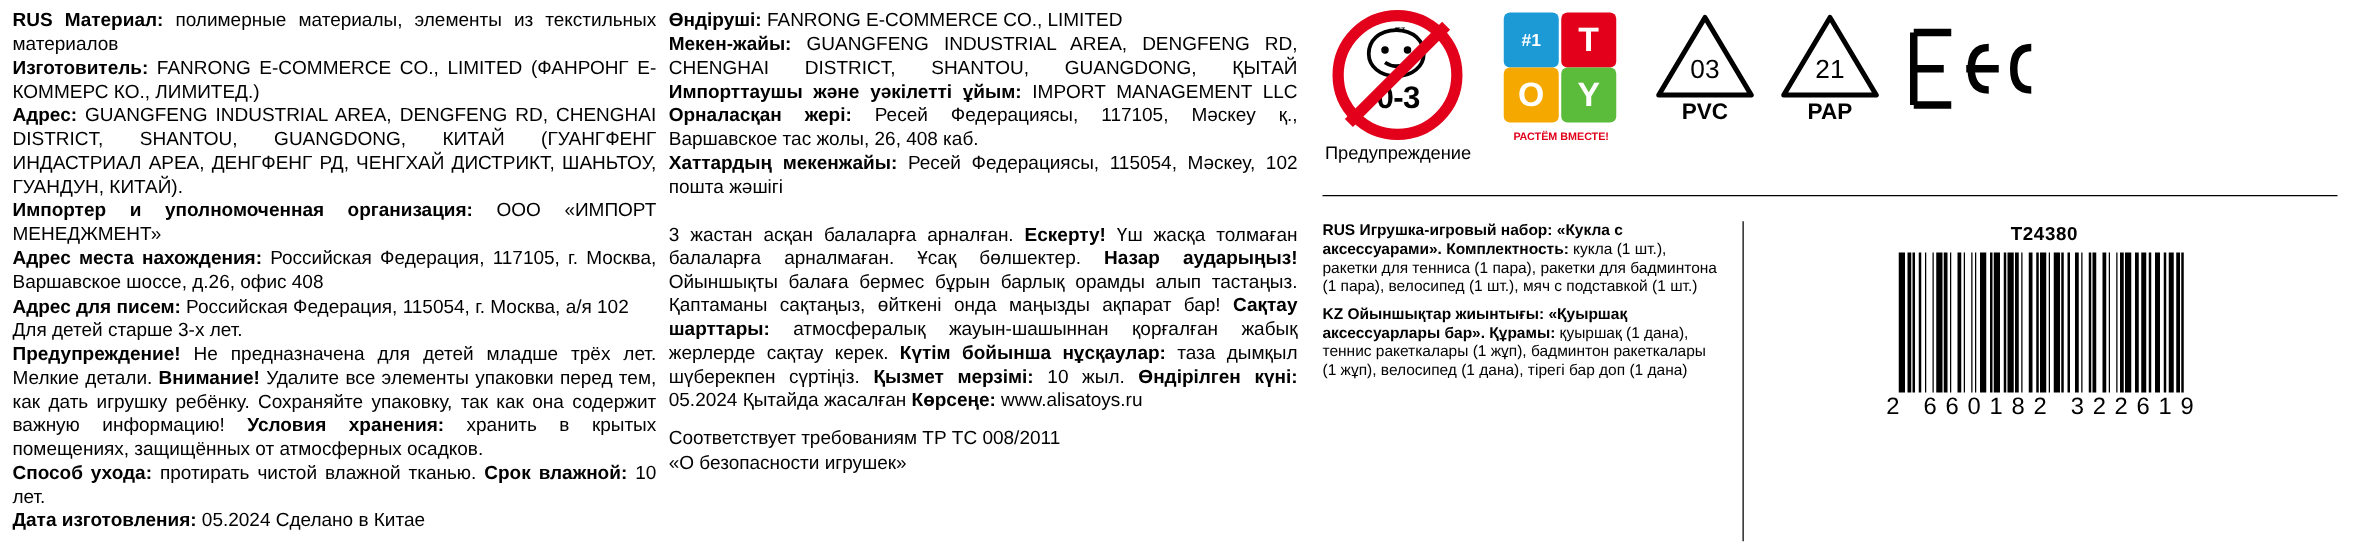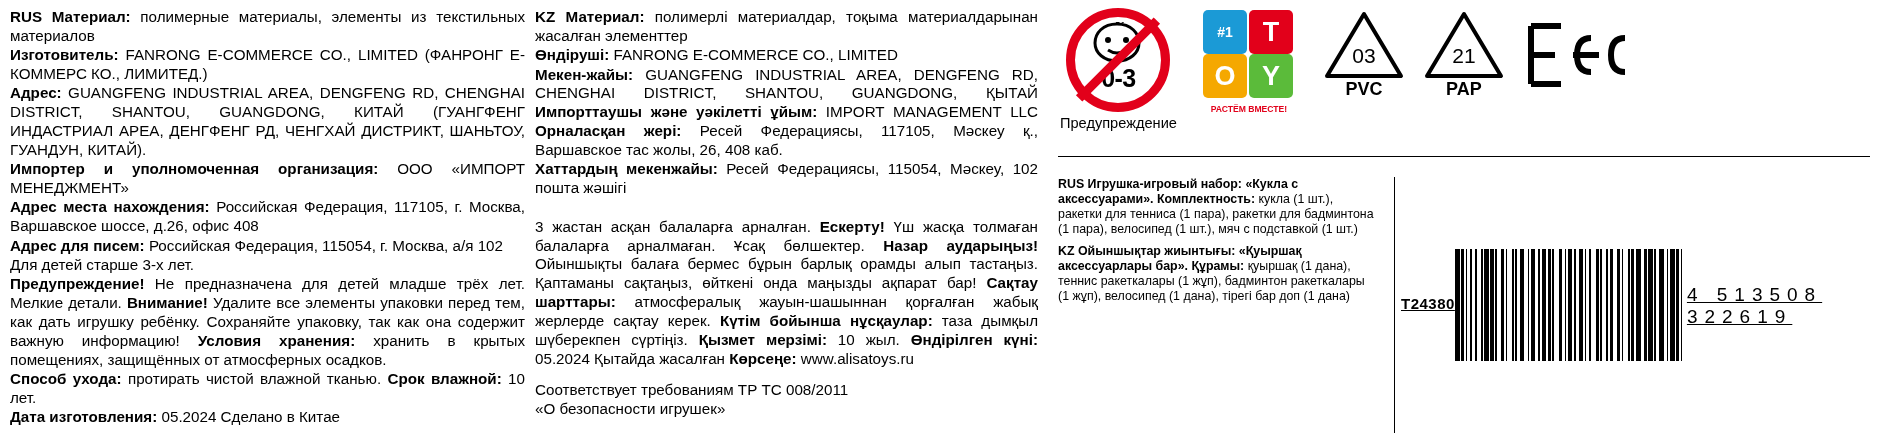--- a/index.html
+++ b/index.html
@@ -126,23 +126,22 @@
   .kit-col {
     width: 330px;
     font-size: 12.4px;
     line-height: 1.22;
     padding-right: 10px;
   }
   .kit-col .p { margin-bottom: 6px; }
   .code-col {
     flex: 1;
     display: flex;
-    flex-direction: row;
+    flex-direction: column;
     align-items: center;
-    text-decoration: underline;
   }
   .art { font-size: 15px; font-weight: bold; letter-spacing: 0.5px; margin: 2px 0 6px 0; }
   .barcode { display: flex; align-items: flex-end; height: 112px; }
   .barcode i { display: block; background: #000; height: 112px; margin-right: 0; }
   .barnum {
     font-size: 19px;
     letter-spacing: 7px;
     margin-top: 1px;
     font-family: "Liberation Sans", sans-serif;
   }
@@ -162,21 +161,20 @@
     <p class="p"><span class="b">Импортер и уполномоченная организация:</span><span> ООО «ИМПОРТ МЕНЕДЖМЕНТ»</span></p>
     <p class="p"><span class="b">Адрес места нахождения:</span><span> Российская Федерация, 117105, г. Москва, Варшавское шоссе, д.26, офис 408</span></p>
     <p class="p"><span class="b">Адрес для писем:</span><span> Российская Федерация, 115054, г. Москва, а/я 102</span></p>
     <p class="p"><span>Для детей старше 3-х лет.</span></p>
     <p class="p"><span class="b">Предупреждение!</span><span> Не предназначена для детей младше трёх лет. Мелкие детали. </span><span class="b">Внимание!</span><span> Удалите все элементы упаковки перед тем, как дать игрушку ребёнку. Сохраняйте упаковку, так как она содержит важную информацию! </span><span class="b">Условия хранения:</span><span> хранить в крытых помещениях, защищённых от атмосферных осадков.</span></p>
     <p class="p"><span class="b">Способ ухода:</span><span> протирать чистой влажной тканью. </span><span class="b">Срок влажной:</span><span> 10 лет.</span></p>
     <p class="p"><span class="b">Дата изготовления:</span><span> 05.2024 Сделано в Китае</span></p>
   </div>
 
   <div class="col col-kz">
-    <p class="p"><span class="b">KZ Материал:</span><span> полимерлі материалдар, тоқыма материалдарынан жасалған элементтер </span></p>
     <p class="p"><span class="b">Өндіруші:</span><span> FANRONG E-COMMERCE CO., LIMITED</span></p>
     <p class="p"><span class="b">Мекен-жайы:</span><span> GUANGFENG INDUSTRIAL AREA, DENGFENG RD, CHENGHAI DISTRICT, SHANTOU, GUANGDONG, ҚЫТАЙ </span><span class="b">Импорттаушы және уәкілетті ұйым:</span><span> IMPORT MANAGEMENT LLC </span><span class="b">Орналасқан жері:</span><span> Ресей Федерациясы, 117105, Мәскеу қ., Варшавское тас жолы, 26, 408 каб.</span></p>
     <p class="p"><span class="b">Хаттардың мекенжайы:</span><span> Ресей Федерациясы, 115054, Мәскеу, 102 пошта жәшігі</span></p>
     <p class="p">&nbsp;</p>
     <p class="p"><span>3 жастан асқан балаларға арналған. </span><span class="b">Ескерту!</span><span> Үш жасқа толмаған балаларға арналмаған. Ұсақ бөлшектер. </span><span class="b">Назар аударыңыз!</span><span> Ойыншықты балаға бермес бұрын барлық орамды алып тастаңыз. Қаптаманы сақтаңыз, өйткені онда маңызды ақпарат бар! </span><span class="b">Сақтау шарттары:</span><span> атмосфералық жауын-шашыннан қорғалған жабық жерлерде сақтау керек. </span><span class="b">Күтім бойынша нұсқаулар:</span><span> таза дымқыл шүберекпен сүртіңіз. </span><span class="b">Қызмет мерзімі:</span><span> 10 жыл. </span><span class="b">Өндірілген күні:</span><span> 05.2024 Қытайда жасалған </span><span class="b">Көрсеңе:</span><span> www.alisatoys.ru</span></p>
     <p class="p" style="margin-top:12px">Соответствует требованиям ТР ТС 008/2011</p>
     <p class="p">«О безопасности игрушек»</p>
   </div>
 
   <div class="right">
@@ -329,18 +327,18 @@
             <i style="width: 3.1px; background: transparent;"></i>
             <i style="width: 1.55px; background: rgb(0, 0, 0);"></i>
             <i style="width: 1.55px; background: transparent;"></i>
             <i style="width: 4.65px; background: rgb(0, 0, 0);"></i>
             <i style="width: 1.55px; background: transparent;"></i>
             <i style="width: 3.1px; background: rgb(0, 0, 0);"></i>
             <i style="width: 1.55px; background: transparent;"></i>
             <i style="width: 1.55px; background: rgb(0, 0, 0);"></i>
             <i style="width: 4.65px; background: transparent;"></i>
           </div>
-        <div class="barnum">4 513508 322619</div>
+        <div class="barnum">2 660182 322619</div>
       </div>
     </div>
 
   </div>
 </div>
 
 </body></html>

──────

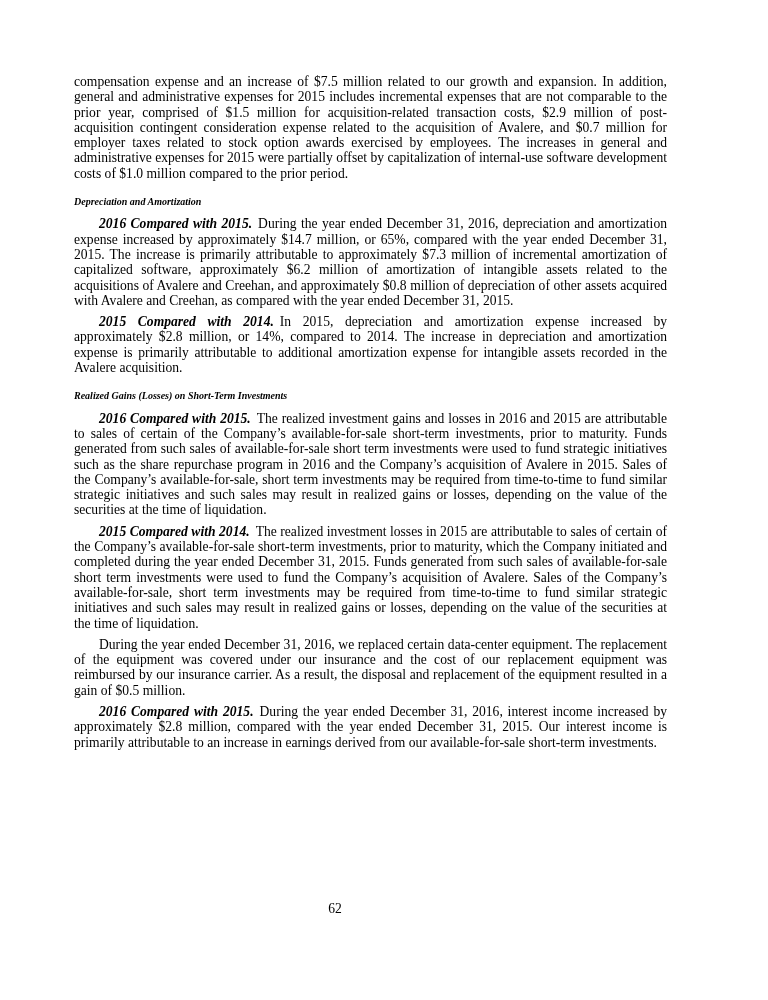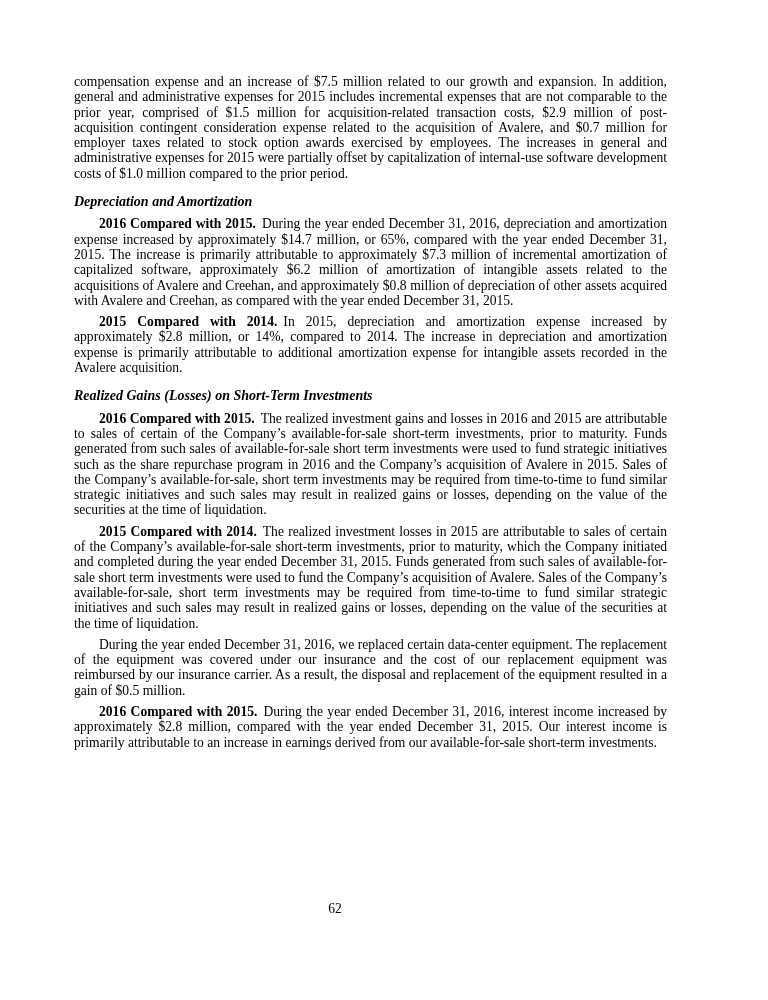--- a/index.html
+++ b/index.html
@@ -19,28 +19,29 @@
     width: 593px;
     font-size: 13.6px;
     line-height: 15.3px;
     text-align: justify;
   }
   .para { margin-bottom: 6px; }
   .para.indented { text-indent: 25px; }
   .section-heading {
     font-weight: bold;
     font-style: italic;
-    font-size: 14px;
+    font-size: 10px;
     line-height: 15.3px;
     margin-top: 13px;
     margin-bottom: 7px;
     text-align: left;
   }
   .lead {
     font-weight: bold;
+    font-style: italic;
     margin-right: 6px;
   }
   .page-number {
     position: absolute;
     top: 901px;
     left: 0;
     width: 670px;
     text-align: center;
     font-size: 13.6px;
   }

──────

## Work instructions
Look through the entries and return every line where "Российская" appears.

## Answer to this task
     <p class="p"><span class="b">Адрес места нахождения:</span><span> Российская Федерация, 117105, г. Москва, Варшавское шоссе, д.26, офис 408</span></p>
     <p class="p"><span class="b">Адрес для писем:</span><span> Российская Федерация, 115054, г. Москва, а/я 102</span></p>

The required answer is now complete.